Before you get too excited, I didn't get a new puppy. . This little guy is going to be a seeing eye dog and I'm just babysitting him for the day.


----------



## texasred (Jan 29, 2012)

Looks like Cash wants to keep him.

If he is taken, I could introduce you to one of these cuties.


----------



## Bob Engelhardt (Feb 14, 2012)

OMG ... he's absolutely irresistible! If that first picture were on a poster for a shelter, you would have hordes of people coming in!

It's a good thing that he's only with you for a day - there's no telling what effect he might have on you if longer.

Bob


----------



## CrazyCash (Jul 12, 2012)

TR - it's really not fair of you to post pictures like that when I have a puppy that I can't keep in my house!! 

I'm going to start call Cash the nanny. He is so patient with the pup and he's letting him chew on his face, neck, tail - even with those sharp baby teeth! Penny really wants to play with the pup but she's afraid of the teeth. She'll play with him until he starts biting and then she takes off. She just came out from behind the couch because he's taking a nap in his kennel. 

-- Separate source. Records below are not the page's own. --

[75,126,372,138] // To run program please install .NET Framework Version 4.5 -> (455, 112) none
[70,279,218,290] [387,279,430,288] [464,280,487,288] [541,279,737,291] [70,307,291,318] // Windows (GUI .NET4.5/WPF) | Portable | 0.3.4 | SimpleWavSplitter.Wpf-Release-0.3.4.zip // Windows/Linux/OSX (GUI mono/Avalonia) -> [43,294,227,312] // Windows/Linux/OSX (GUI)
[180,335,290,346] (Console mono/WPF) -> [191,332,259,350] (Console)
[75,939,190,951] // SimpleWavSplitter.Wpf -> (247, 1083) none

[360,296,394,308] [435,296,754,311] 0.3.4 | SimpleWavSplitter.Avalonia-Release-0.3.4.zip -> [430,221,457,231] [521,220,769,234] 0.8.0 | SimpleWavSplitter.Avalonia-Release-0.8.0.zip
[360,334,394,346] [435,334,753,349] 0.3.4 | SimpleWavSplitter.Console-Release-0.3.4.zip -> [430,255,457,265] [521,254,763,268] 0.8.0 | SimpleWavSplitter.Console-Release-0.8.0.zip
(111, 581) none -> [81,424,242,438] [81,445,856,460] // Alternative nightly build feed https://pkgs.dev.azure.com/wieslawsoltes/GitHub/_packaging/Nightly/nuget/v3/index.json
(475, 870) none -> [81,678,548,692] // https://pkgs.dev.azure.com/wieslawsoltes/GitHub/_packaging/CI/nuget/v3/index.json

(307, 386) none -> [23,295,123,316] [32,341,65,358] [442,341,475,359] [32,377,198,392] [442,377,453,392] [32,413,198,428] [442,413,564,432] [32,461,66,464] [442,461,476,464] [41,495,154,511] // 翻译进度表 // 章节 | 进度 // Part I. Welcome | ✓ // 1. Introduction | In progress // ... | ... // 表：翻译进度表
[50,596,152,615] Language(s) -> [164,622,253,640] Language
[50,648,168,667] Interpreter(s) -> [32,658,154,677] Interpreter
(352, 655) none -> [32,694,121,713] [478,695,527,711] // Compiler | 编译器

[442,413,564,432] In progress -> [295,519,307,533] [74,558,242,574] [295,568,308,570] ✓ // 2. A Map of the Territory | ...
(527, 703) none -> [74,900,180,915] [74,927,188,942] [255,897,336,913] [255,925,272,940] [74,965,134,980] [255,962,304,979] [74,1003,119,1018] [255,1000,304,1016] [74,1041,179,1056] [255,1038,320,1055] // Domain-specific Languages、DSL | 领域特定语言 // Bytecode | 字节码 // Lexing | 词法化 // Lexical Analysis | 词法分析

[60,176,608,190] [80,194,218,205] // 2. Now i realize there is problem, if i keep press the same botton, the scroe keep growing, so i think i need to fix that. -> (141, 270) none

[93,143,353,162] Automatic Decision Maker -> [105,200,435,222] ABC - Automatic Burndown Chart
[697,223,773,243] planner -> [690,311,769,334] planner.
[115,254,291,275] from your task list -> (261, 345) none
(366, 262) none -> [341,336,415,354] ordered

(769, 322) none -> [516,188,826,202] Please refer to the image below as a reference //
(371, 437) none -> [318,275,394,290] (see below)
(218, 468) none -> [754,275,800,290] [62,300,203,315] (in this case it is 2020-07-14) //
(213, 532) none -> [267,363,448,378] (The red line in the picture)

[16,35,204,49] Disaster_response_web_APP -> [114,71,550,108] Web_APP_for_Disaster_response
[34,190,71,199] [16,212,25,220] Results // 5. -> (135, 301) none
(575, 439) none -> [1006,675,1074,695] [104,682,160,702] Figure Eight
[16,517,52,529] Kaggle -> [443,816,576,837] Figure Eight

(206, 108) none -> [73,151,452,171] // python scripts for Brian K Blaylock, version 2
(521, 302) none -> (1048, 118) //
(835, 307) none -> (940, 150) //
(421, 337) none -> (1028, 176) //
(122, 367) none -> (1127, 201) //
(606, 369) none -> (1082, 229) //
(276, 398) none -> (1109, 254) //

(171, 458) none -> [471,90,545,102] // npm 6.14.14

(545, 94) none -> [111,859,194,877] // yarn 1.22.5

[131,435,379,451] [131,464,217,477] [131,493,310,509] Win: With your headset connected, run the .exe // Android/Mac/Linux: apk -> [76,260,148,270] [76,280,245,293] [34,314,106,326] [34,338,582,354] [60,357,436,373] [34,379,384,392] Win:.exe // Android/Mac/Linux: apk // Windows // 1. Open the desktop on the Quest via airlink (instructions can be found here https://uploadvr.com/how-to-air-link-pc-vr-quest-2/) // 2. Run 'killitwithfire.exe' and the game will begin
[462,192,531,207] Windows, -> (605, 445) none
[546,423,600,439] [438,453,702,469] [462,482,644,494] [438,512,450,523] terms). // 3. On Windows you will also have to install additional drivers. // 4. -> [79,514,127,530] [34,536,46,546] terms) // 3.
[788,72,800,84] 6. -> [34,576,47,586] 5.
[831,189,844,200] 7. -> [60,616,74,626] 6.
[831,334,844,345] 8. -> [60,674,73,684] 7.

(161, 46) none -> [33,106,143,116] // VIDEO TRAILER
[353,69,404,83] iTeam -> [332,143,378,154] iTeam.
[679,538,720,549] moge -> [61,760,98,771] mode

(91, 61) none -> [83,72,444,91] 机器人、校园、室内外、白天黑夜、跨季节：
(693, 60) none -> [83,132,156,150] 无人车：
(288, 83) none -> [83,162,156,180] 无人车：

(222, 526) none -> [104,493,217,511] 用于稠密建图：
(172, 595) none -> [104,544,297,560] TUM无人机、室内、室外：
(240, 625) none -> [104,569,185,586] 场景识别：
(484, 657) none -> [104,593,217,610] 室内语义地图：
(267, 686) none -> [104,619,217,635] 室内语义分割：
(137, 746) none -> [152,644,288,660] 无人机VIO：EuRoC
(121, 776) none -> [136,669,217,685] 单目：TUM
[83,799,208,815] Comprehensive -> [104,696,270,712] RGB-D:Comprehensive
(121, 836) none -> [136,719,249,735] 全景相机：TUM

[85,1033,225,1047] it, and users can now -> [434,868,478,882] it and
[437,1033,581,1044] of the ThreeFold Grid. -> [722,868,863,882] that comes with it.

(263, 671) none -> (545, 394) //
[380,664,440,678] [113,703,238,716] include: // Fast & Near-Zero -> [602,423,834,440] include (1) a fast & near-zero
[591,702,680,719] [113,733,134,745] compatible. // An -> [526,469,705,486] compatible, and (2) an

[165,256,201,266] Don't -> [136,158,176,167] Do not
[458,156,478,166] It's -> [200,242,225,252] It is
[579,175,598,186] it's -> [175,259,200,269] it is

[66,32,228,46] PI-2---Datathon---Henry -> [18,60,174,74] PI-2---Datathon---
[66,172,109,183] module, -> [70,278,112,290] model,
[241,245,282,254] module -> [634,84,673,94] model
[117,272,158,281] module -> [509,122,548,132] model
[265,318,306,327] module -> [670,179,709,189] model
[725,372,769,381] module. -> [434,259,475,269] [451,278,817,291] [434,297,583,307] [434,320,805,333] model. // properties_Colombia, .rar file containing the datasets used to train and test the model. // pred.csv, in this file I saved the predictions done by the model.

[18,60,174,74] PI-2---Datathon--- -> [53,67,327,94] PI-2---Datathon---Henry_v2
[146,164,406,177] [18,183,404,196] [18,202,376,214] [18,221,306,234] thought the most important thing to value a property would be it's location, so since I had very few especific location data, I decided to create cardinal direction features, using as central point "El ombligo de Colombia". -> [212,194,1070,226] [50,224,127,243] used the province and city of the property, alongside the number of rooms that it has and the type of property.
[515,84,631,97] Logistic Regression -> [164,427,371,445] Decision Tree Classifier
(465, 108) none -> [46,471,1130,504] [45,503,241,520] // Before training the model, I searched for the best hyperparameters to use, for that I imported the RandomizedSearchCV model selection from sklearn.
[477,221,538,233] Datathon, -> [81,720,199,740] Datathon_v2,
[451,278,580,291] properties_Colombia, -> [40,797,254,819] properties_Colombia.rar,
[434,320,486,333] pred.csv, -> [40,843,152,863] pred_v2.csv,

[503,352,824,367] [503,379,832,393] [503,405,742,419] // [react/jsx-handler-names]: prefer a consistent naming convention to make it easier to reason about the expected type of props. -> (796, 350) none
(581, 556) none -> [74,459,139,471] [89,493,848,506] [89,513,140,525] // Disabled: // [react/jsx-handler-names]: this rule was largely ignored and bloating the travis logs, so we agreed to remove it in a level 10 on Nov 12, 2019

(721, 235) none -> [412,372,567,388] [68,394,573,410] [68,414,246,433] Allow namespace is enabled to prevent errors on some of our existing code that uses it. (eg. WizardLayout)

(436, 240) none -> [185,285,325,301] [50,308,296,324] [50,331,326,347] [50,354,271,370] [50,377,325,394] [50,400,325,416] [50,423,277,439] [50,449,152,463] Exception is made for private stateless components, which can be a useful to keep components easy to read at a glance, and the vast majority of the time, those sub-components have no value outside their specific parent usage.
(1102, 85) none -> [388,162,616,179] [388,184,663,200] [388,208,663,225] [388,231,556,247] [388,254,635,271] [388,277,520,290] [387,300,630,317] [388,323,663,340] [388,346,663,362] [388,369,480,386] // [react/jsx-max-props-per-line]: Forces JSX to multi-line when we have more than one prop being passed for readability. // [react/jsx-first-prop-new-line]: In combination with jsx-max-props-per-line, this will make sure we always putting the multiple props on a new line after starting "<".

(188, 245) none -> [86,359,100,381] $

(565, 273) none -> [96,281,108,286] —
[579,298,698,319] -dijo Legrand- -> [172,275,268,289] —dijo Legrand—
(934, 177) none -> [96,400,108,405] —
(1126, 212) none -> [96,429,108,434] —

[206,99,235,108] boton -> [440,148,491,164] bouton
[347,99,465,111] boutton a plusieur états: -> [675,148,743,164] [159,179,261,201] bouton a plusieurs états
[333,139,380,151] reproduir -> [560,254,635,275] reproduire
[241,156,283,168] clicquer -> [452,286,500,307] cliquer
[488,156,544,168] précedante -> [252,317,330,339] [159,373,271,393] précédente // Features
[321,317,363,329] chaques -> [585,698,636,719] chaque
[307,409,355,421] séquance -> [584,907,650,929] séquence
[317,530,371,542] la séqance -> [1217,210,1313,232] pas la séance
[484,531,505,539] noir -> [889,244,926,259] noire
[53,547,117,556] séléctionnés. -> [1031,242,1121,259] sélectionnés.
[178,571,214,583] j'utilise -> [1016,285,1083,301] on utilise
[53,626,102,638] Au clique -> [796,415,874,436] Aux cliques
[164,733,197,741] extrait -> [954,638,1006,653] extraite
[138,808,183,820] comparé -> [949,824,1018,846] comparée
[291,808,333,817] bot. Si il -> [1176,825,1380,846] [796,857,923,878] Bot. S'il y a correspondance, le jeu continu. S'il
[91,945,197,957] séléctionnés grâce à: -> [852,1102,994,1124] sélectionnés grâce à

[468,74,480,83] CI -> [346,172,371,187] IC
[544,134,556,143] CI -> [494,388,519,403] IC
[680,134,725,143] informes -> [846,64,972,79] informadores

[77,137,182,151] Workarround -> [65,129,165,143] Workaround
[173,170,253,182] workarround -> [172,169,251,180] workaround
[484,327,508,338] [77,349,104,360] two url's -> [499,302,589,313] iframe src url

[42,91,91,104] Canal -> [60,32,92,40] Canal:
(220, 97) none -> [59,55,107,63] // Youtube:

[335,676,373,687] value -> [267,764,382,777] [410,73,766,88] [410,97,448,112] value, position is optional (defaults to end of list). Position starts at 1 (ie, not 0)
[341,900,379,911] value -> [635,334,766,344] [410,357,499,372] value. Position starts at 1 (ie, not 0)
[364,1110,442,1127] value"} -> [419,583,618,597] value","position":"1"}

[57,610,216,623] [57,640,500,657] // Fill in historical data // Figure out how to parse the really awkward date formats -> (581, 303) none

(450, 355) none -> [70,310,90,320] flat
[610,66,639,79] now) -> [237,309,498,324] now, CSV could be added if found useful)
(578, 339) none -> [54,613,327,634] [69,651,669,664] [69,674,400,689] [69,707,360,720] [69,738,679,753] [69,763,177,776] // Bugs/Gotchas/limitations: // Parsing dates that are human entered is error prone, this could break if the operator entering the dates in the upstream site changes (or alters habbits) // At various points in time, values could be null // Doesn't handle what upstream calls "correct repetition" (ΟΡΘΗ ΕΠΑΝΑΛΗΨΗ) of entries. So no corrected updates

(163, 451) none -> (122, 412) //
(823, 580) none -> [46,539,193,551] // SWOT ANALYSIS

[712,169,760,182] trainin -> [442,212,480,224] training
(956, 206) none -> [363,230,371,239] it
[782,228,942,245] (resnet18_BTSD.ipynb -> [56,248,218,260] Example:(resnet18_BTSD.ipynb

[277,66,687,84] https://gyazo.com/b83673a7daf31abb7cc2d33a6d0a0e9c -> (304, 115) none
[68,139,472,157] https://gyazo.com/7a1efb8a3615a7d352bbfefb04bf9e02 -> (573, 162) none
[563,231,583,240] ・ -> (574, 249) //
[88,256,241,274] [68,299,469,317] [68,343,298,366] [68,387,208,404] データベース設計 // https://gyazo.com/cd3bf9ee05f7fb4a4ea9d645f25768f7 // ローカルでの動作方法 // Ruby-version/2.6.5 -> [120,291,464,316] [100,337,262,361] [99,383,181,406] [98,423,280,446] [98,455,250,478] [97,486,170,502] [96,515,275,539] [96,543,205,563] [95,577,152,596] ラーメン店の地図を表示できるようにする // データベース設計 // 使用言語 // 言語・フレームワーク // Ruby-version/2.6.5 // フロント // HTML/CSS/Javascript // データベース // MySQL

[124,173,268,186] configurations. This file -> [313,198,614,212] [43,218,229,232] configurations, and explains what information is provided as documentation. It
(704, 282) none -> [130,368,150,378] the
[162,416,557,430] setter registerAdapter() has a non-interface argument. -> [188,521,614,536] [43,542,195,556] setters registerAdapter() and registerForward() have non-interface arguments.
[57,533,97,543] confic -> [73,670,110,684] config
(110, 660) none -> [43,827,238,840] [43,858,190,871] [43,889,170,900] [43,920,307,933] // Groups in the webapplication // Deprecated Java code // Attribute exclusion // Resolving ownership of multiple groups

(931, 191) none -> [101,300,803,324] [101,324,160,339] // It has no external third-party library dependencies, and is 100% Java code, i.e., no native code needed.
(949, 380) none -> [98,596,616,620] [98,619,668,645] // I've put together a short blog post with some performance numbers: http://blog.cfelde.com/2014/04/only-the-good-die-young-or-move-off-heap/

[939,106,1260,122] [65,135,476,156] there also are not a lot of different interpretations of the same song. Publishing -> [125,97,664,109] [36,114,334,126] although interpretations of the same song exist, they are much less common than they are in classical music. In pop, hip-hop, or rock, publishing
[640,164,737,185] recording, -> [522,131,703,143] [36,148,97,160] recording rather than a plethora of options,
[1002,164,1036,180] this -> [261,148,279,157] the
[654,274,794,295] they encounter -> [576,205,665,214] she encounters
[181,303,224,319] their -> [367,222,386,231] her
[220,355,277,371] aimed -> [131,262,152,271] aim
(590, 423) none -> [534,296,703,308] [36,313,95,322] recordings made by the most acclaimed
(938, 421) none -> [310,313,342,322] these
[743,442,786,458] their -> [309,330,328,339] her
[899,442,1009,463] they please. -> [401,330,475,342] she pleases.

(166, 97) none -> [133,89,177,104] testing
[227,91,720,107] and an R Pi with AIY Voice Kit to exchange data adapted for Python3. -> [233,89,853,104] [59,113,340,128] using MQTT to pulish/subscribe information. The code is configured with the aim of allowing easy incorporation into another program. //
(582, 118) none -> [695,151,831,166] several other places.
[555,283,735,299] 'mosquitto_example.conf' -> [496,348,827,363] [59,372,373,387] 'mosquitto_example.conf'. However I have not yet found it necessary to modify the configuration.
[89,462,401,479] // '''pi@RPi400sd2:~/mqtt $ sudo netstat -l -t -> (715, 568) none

I'm already attached to this little guy and he's only been here a few hours! This little guy is going to do great things with his life. I'll tell you a quick story. The family that is raising him just got him last week. Two days before they picked him up, they tragically lost a very close friend in a car accident (a 14 year old which is even more tragic). When they went to pick up the puppy, they had no idea which puppy they would get or what the puppy's name was going to be. There was a ceremony where each dog was presented to its new handler and when this guy was announced, they learned that he has the same name as their friend who had died. Even though it seems like a little thing, it has really helped them through this last week.


----------



## texasred (Jan 29, 2012)

I hope the pup helps to ease their pain.
June came to be a part of my family, a week after my father passed.
I know having her help me, maybe this pup can help them in the same way.


----------



## CrazyCash (Jul 12, 2012)

Cash is not going to be happy when this little guy goes home!


----------



## texasred (Jan 29, 2012)

I know some of the shelters love having volunteers. Maybe they would let you and Cash volunteer together. He would get in some puppy time, and the shelter pups would love the attention.


----------



## texasred (Jan 29, 2012)

I have to be honest.
I believe all those pups are taken, and just in for puppy training.
I need to go by there, and get my puppy fix.


----------



## CrazyCash (Jul 12, 2012)

Be careful TR - puppy time is dangerous! Watching all the crazy puppy energy and watching them clumsily fall all over the place trying to keep up with the other dogs is adorable. Then when they fall asleep in your lap because they are so exhausted and now all they want to do is snuggle...it's hard to resist!!


----------



## Bob Engelhardt (Feb 14, 2012)

CrazyCash said:


> Be careful TR - puppy time is dangerous! Watching all the crazy puppy energy and watching them clumsily fall all over the place trying to keep up with the other dogs is adorable. Then when they fall asleep in your lap because they are so exhausted and now all they want to do is snuggle...it's hard to resist!!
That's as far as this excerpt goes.